Tell Jack the Leader shall be sent duly; I have ordered it “till farther directions”: it seems not a bad article hitherto; but I have my doubts about its going on well, nay some have doubts about its going on at all,—the money funds are said to be short, among other things.

John Chorley is off for a sail to Gibraltar and a little walk in the south of Spain. Poor Chorley has been terribly off with his nerves, head &c this long while; and now he will try it a little, by “throwing a' bye,” which I think is a good plan. He used sometimes to be my company for half an hour, as I walked out of an evening: but he was never very first-rate company poor fellow, tho' very friendly always; and is a kind of loss to me till he return.

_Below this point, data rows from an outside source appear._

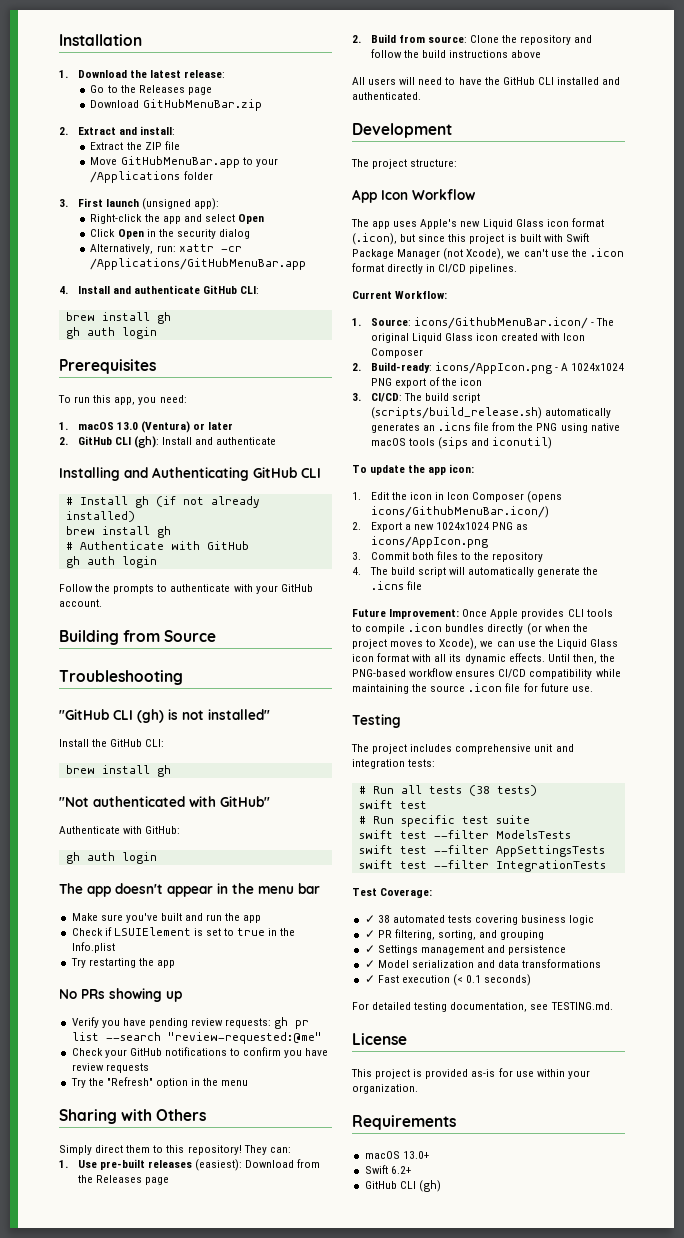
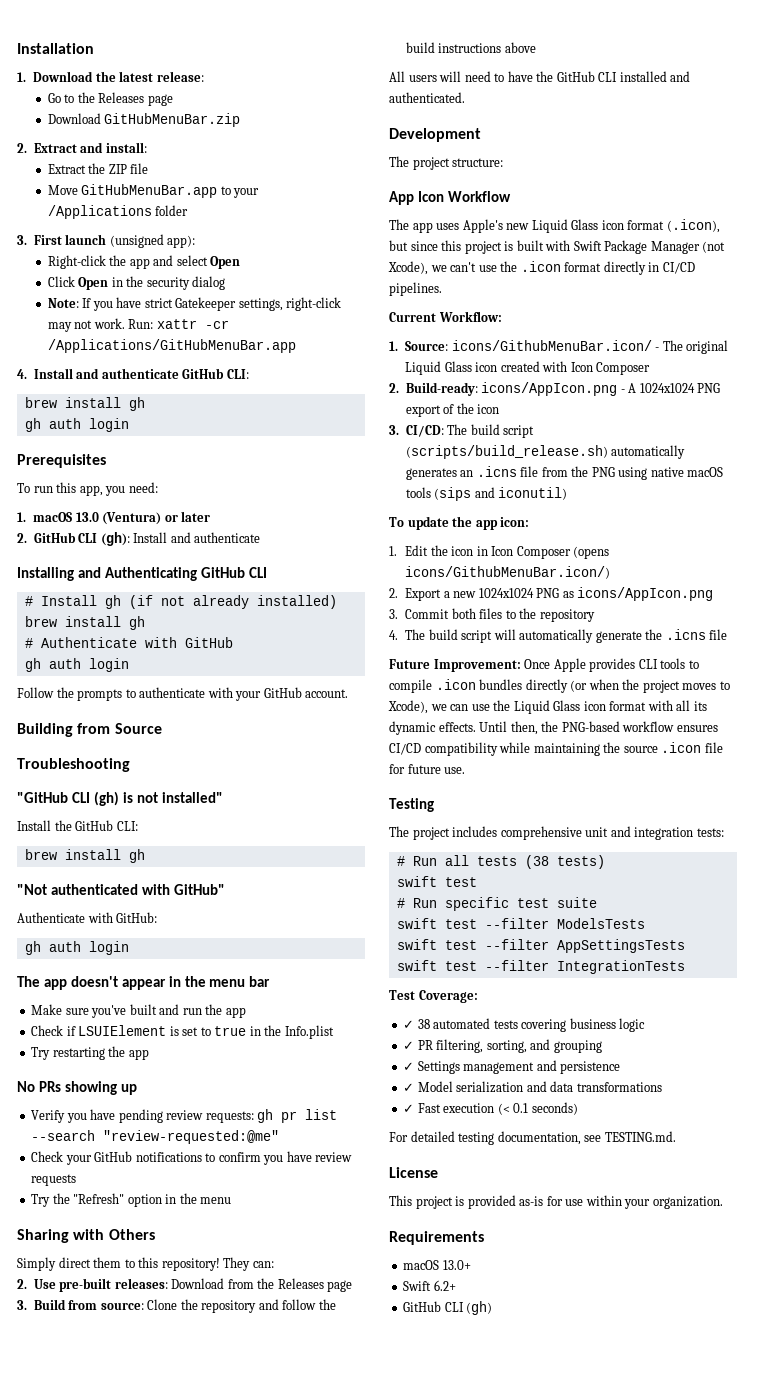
- Alternatively, run: xattr -cr /Applications/GitHubMenuBar.app
+ Note: If you have strict Gatekeeper settings, right-click may not work. Run: xattr -cr /Applications/GitHubMenuBar.app
- 1. Use pre-built releases (easiest): Download from the Releases page
+ 2. Use pre-built releases: Download from the Releases page
- 2. Build from source: Clone the repository and follow the build instructions above
+ 3. Build from source: Clone the repository and follow the build instructions above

Craik is here, home from Belfast, you can tell the Doctor; stands up, hot, for “the Pamphlets,” whenever I see him, which is rarely. Spedding1 too is come to Town, after a long absence; I expect to fall in with him soon. Other company we have but little that even appears to be interesting. I, for my own part, generally prefer a walk along the dim pavements, which indeed is almost a nightly practice with me.— We were out for some days, Jane for about a week, I for the concluding three days at Croydon with the Ashburtons; nobody there but a certain Miss Farrar and themselves; the Spring all looking beautiful in wood and field; much mirth also going on, on the chief Lady's part: but I felt unable altogether to taste those useful gifts; and indeed was much weaker than here at home, and right glad to get back again (as we did on Thursday): however, I suppose, it will now turn to some account, and we shall feel a little fresher for the jaunt, when the old harness warms on us again.

Jean's Letter lay waiting me: I will send it for you if I can lay hand on it just now.— The Ham is one of the best ever eaten.— Farewell for this day, my dear old Mother. Tell John to write directly and assure us that you are well if he can. Love and blessings to all.